Aku membalas pelukan tersebut sambil merasakan perasaan yang begitu lega karena akhirnya aku kembali bisa meluapkan perasaan ku kepada Bi Mina. Aku menangis, mengeluarkan semua yang kurasakan sedari tadi. Badanku yang lemas serta tenaga ku yang terkuras di tambah juga suhu tubuh ku yang kurang sehat, membuat ku tidak tahan untuk terus menahannya.

Bi Mina yang menyadari isak tangisku segera melepaskan pelukan kami berdua. Beliau menatapku sambil mengusap air mata ku yang mengalir.

"Jangan nangis Nak Revan. Bibi tau kamu kangen sama Bibi. Tapi kalo kamu nangis gini Bibi jadi merasa bersalah udah dateng kemari." ujar Bi Mina yang masih mengusap air mata di wajahku.
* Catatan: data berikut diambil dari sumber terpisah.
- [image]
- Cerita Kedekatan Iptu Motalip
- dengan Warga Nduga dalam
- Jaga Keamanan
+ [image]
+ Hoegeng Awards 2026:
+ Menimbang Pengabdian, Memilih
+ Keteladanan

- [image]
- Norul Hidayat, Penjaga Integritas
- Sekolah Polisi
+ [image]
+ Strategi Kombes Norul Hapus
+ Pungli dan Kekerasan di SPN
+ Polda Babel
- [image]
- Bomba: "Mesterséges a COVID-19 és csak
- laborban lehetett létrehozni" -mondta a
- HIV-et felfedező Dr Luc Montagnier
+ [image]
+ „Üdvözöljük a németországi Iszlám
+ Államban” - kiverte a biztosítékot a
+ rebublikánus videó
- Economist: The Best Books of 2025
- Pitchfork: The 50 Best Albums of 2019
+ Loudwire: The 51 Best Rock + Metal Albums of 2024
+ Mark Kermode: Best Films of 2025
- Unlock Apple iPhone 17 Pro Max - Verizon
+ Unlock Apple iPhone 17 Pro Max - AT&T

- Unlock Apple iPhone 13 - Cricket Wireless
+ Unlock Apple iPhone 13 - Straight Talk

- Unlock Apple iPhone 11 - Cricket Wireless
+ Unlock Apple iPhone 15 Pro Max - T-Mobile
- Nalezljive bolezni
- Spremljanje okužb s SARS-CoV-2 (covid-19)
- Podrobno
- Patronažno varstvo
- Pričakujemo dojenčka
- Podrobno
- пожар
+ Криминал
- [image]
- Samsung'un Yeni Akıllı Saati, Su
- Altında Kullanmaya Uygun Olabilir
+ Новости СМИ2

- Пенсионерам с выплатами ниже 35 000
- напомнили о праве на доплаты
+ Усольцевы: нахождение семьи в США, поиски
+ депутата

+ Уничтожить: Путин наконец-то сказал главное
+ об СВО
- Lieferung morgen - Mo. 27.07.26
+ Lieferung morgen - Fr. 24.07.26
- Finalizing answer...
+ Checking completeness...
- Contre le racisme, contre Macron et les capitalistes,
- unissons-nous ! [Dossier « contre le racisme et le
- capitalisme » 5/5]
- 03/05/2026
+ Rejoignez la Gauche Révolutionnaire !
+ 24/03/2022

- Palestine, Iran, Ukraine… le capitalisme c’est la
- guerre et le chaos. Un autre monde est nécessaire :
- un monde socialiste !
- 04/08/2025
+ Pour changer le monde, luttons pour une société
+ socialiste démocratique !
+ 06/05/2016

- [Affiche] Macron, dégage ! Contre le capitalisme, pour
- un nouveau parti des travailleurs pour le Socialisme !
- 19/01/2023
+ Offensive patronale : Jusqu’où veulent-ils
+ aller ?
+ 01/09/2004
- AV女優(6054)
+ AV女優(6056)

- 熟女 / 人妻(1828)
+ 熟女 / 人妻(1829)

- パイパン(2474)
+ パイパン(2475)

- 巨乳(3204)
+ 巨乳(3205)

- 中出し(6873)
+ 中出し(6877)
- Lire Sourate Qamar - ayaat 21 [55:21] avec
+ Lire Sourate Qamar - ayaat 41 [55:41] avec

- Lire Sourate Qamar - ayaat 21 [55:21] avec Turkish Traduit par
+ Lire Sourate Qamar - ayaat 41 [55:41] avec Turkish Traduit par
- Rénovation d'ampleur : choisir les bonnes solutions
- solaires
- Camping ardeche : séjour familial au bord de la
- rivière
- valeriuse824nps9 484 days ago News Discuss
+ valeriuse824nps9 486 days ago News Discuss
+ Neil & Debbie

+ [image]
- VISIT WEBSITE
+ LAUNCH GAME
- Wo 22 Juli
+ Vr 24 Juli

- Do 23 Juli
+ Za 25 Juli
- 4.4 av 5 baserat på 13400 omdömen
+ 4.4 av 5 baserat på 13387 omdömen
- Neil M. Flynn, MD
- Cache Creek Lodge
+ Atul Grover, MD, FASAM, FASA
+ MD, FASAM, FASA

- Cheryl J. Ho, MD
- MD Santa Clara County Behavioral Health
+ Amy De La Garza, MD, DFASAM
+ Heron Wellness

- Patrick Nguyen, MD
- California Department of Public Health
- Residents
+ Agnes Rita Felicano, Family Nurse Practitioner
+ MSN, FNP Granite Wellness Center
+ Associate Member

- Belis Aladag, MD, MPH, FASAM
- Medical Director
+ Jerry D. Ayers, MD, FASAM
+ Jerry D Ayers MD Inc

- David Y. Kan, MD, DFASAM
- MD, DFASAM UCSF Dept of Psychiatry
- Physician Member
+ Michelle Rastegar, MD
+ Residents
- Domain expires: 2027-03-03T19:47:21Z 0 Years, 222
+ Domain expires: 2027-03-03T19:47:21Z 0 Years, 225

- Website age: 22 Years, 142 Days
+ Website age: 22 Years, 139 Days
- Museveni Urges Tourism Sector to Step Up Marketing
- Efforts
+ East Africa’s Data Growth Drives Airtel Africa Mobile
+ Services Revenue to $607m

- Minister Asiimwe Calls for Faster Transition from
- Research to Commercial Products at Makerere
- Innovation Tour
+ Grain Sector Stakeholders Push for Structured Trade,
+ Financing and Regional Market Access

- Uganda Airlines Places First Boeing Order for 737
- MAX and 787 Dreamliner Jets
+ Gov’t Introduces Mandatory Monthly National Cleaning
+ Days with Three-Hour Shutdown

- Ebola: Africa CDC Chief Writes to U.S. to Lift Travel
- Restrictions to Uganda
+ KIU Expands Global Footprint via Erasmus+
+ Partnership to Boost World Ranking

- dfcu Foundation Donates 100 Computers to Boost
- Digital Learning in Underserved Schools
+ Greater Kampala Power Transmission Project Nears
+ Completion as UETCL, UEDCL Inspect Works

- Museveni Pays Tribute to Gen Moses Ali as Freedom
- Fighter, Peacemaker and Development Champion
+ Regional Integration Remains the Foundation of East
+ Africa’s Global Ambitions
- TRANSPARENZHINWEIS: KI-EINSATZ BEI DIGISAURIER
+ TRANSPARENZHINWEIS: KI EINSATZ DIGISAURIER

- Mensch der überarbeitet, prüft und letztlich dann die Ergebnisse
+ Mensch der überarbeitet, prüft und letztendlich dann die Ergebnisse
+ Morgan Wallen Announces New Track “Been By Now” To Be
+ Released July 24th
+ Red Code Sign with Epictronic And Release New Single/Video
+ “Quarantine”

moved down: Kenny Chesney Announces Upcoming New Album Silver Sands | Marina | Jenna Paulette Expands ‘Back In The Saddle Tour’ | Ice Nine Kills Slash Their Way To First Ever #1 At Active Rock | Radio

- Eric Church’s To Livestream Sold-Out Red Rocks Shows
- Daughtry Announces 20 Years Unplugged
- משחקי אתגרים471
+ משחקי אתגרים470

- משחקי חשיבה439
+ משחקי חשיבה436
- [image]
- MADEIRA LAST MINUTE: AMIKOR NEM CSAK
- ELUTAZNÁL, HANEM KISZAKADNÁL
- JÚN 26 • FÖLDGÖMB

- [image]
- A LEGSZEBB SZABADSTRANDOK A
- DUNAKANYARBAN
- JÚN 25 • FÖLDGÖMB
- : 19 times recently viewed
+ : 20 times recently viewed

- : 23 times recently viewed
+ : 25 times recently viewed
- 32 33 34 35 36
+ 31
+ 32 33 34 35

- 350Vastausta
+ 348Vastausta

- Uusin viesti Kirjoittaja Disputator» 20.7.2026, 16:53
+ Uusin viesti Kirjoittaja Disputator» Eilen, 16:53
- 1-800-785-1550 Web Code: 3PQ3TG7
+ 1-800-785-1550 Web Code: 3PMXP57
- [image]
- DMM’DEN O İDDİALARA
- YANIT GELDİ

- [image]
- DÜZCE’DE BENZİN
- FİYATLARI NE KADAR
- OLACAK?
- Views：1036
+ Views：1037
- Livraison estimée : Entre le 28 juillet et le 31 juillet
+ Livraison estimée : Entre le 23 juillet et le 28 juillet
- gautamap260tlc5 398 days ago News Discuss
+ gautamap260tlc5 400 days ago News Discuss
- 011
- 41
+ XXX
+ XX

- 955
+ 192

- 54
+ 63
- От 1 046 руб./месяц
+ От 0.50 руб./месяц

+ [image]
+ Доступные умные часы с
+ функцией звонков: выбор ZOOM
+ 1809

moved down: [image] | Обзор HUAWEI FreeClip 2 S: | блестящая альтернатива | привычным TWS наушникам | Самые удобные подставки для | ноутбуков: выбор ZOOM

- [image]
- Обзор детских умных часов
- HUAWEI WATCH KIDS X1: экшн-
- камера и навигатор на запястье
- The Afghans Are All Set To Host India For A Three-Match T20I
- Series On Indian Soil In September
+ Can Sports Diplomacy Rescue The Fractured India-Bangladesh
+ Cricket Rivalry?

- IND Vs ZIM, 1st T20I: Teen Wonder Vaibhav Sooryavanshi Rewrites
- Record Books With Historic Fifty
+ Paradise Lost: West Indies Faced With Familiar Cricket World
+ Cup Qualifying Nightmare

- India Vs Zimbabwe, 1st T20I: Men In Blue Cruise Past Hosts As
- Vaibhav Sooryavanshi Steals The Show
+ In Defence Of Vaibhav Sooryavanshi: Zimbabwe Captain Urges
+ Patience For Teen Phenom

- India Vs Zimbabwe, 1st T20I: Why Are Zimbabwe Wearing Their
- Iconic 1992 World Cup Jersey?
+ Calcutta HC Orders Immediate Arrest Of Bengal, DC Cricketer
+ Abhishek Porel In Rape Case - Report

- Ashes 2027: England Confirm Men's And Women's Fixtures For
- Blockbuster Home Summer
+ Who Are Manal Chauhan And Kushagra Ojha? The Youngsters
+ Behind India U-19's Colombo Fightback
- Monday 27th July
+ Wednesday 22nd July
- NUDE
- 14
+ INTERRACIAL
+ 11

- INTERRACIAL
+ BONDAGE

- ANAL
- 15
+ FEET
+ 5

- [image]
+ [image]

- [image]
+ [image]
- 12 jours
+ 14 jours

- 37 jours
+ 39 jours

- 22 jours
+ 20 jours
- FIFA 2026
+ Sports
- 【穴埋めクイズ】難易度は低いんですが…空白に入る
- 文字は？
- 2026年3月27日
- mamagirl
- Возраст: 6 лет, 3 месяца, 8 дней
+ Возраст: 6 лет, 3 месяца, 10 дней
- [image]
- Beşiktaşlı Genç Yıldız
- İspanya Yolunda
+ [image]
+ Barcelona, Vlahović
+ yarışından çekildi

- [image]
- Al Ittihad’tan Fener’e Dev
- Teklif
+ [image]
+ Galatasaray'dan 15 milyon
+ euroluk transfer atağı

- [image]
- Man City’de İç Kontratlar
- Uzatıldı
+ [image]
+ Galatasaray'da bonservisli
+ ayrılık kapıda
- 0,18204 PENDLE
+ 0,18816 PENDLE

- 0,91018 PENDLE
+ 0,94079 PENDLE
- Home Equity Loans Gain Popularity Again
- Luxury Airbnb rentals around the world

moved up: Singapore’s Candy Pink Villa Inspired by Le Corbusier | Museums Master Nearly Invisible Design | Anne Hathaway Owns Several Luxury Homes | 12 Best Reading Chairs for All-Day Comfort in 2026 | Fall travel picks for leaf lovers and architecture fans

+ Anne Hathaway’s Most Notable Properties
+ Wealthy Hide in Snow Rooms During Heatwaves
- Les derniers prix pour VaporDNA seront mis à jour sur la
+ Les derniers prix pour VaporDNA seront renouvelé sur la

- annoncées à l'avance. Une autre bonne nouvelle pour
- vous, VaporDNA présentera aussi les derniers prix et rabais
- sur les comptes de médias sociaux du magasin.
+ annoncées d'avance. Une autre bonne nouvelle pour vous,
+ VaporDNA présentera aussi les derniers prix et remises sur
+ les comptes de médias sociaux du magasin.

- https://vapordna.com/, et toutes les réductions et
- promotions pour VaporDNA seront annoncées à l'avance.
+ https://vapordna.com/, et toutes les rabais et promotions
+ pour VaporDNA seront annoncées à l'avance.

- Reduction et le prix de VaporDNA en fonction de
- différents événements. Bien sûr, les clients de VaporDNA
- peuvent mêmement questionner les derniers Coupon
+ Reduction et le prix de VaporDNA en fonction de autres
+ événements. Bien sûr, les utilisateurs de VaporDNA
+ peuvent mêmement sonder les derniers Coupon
Aku mengangguk, walaupun dalam hatiku ingin sekali berteriak dan menceritakan seluruh kejadian yang ku alami. Fakta yang ku terima, serta menuntut kebenaran atas apa yang Devan ucapkan padaku. Namun belum juga aku melaksanakan niatku. Suara Devan kembali menginstrupsiku sehingga aku menunduk takut hanya karena mendengar suara langkah kakinya yang mendekat.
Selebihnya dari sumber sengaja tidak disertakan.